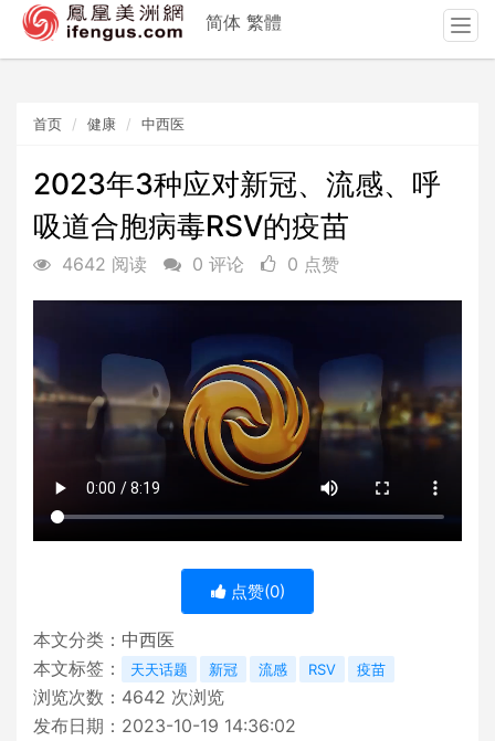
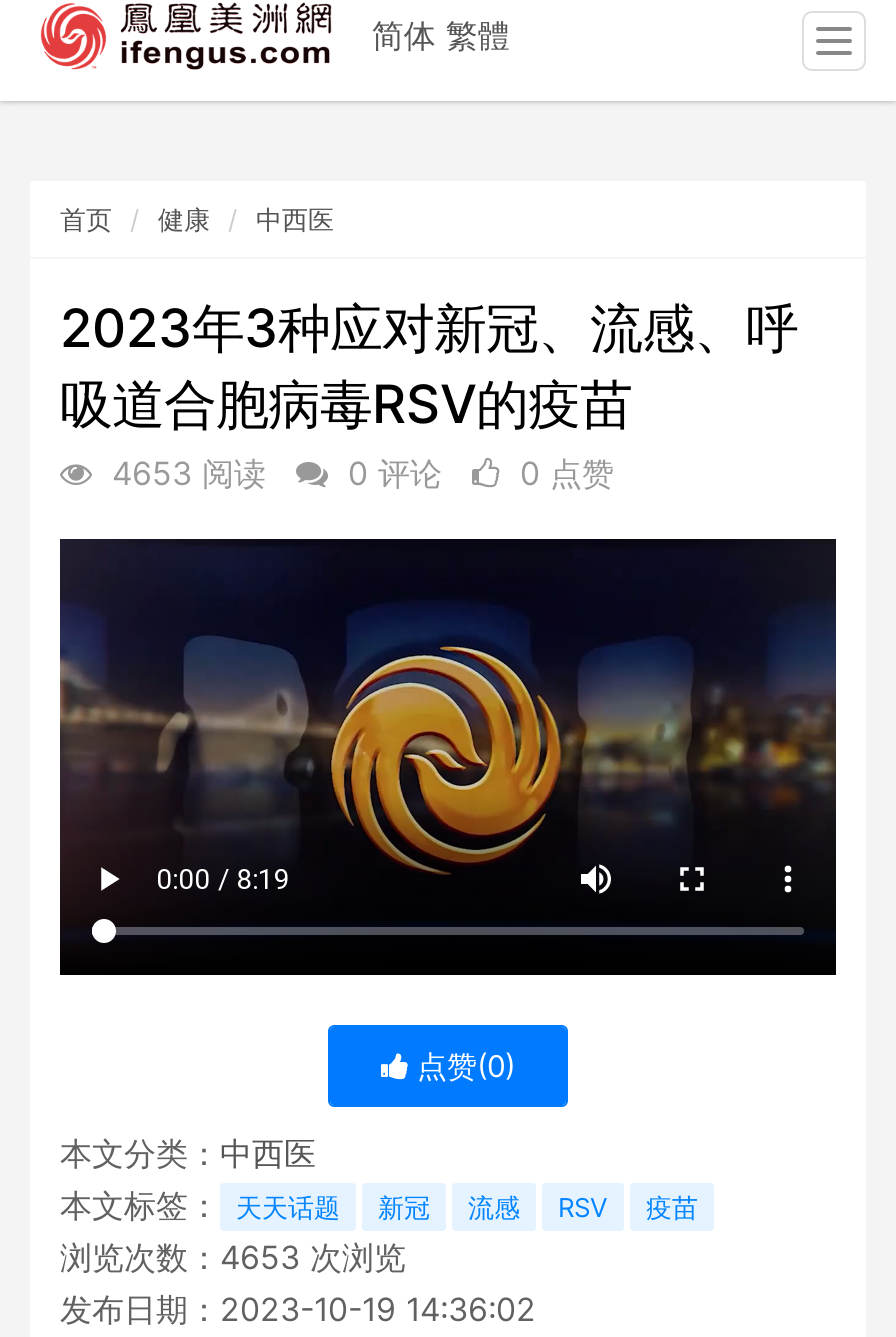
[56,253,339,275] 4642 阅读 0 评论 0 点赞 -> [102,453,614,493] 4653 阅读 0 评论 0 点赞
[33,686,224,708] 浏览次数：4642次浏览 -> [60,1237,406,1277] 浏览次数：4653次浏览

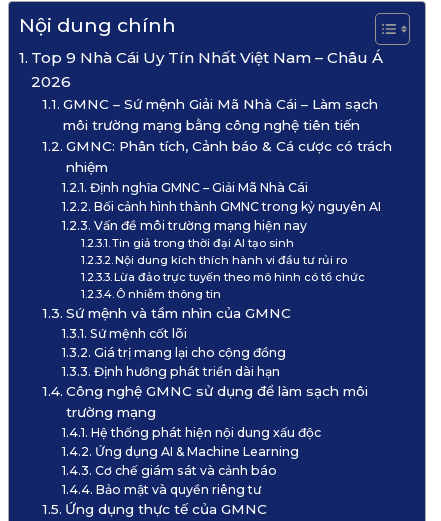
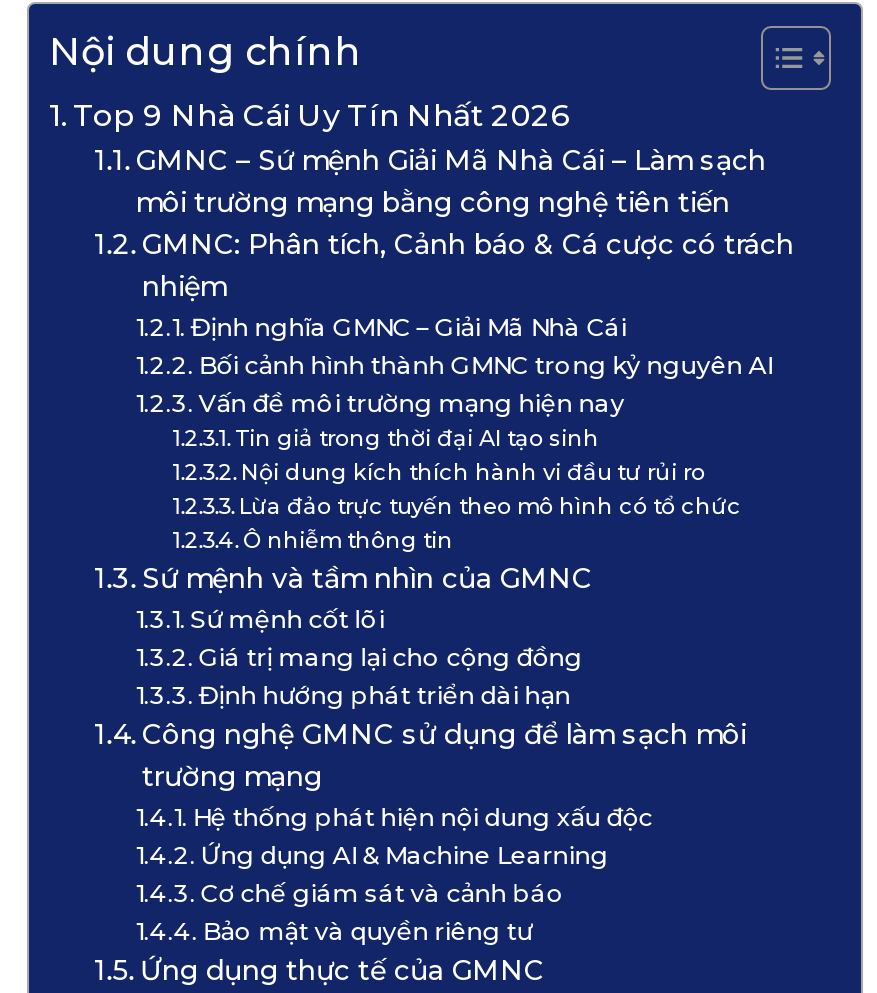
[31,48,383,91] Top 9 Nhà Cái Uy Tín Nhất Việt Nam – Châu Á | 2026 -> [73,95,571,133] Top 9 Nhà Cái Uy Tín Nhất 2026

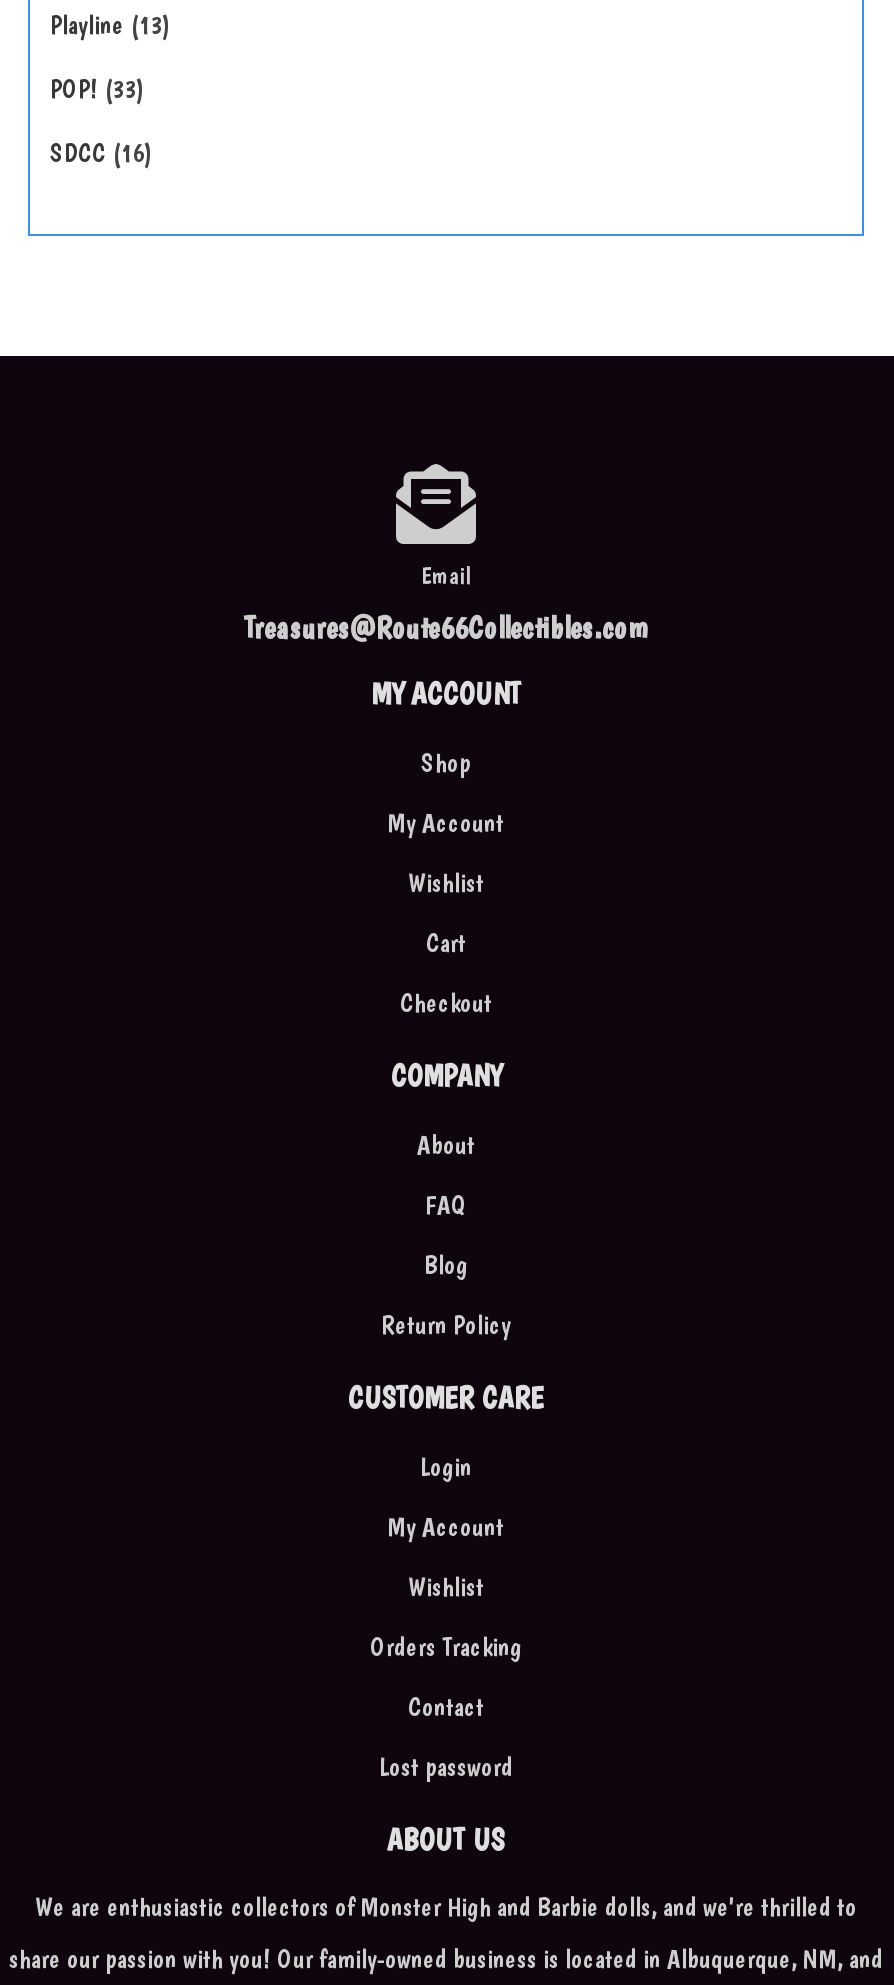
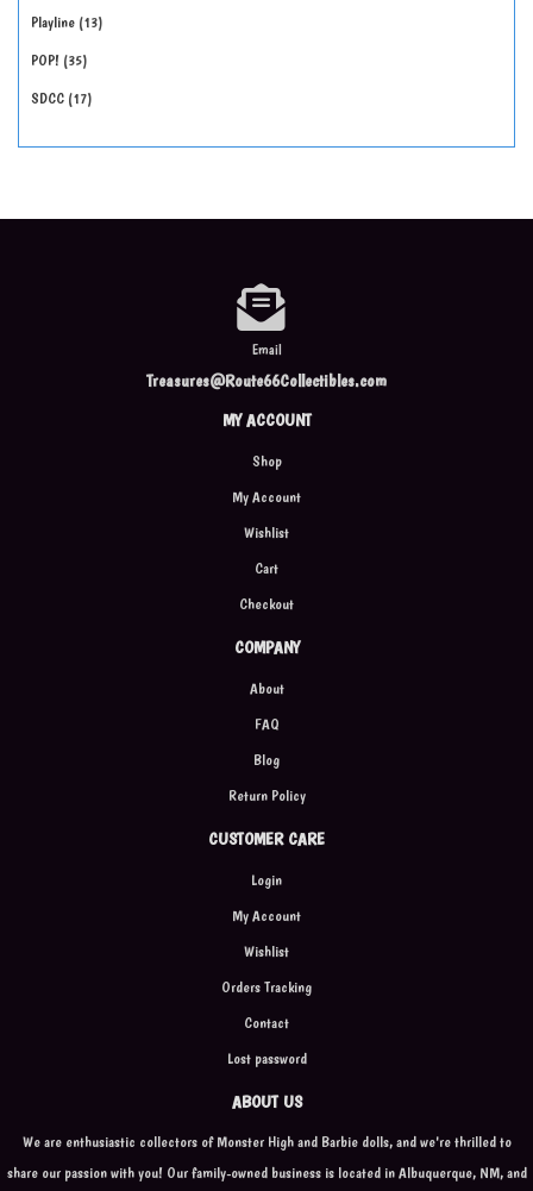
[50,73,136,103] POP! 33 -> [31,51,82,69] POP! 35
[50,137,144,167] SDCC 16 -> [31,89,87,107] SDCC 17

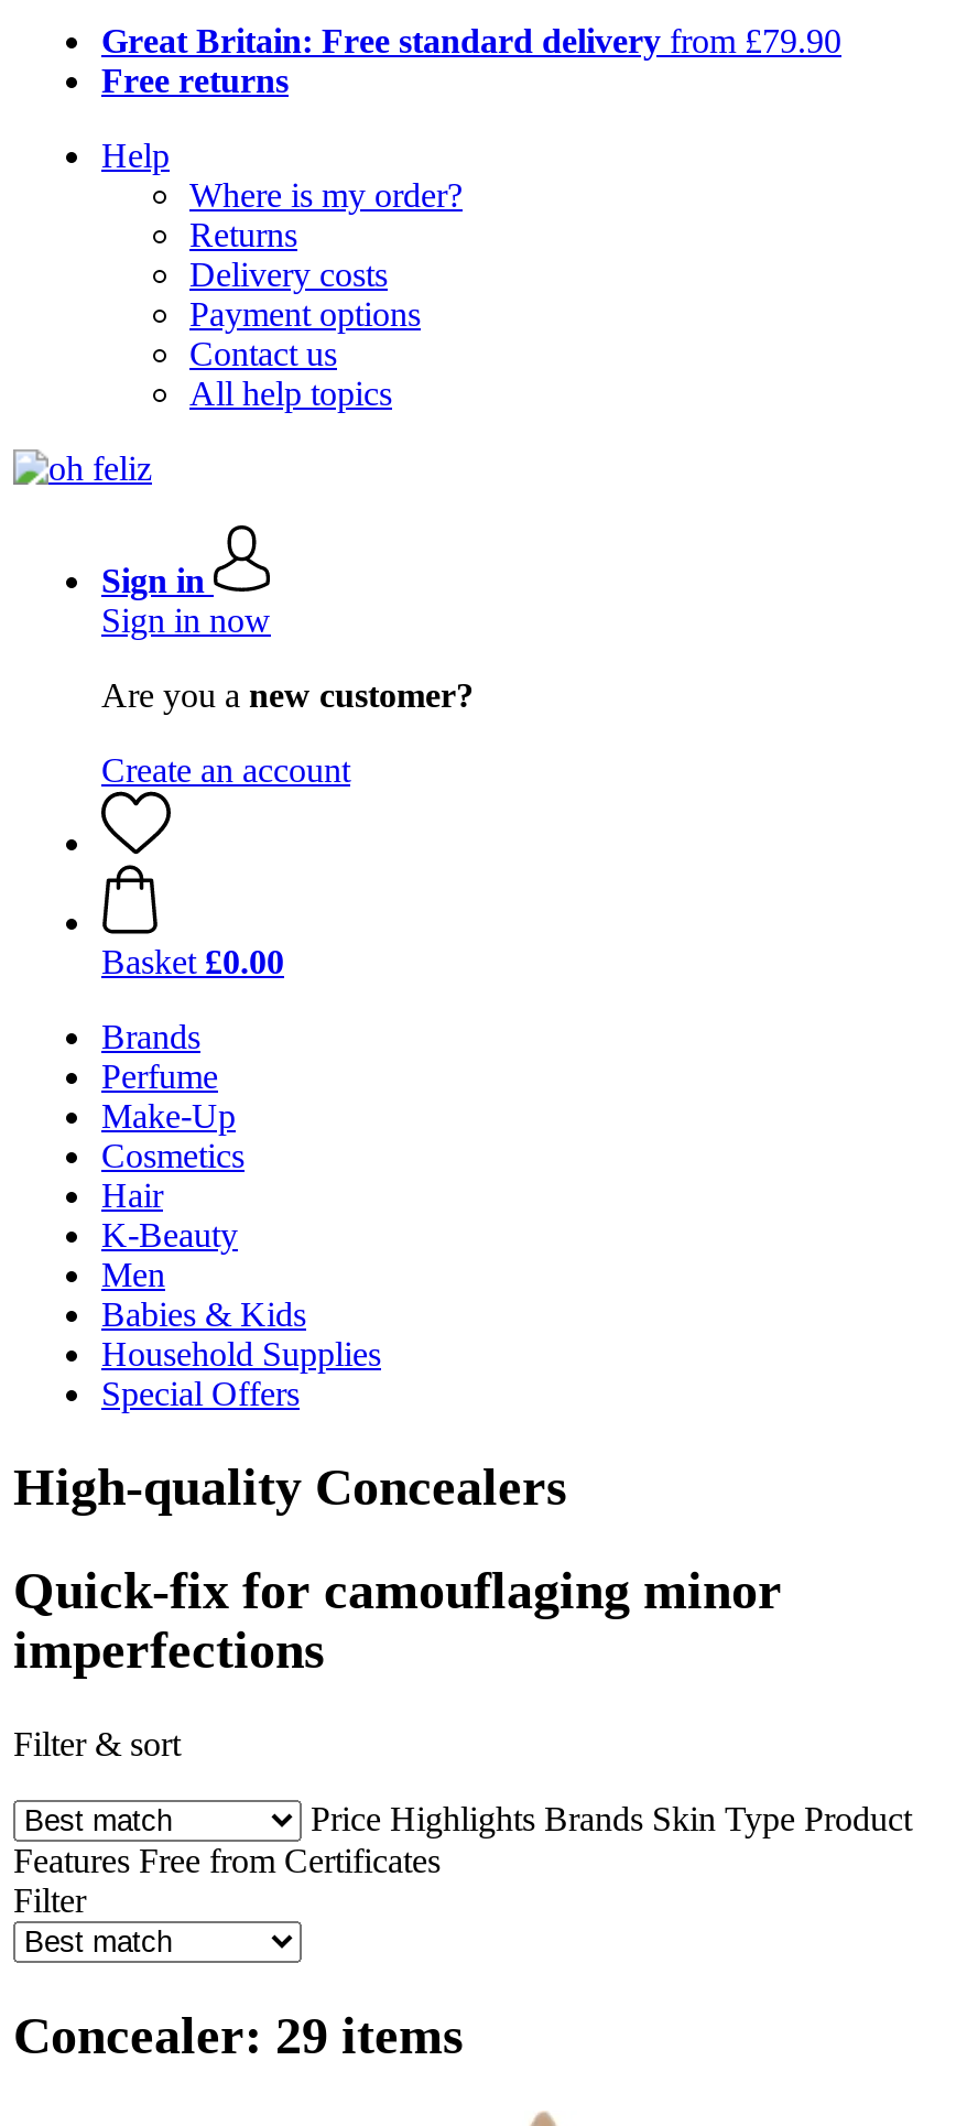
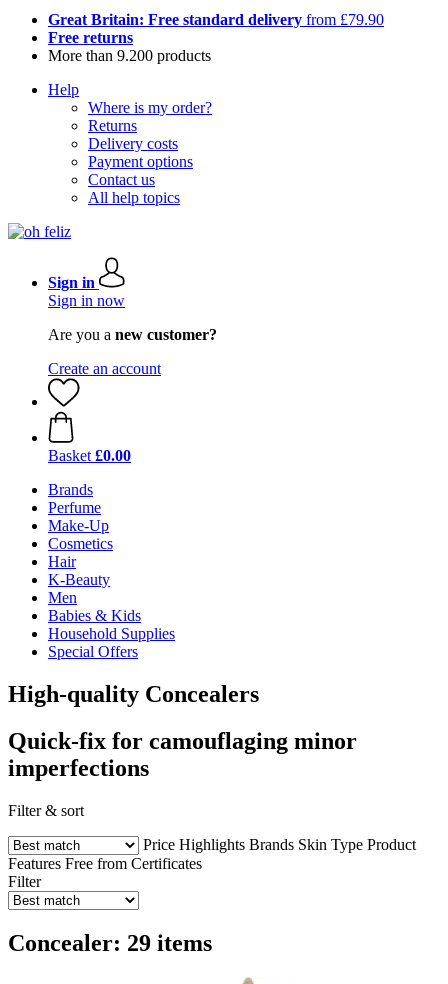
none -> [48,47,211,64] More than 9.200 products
++++++++
§ TASK OBJECTIVE
Beginning with the line that holds "[50,73,136,103] POP! 33" and ending with the last line of the material above, extract every line exactly, pictures excluded.

§ RESULT
[50,73,136,103] POP! 33 -> [31,51,82,69] POP! 35
[50,137,144,167] SDCC 16 -> [31,89,87,107] SDCC 17

none -> [48,47,211,64] More than 9.200 products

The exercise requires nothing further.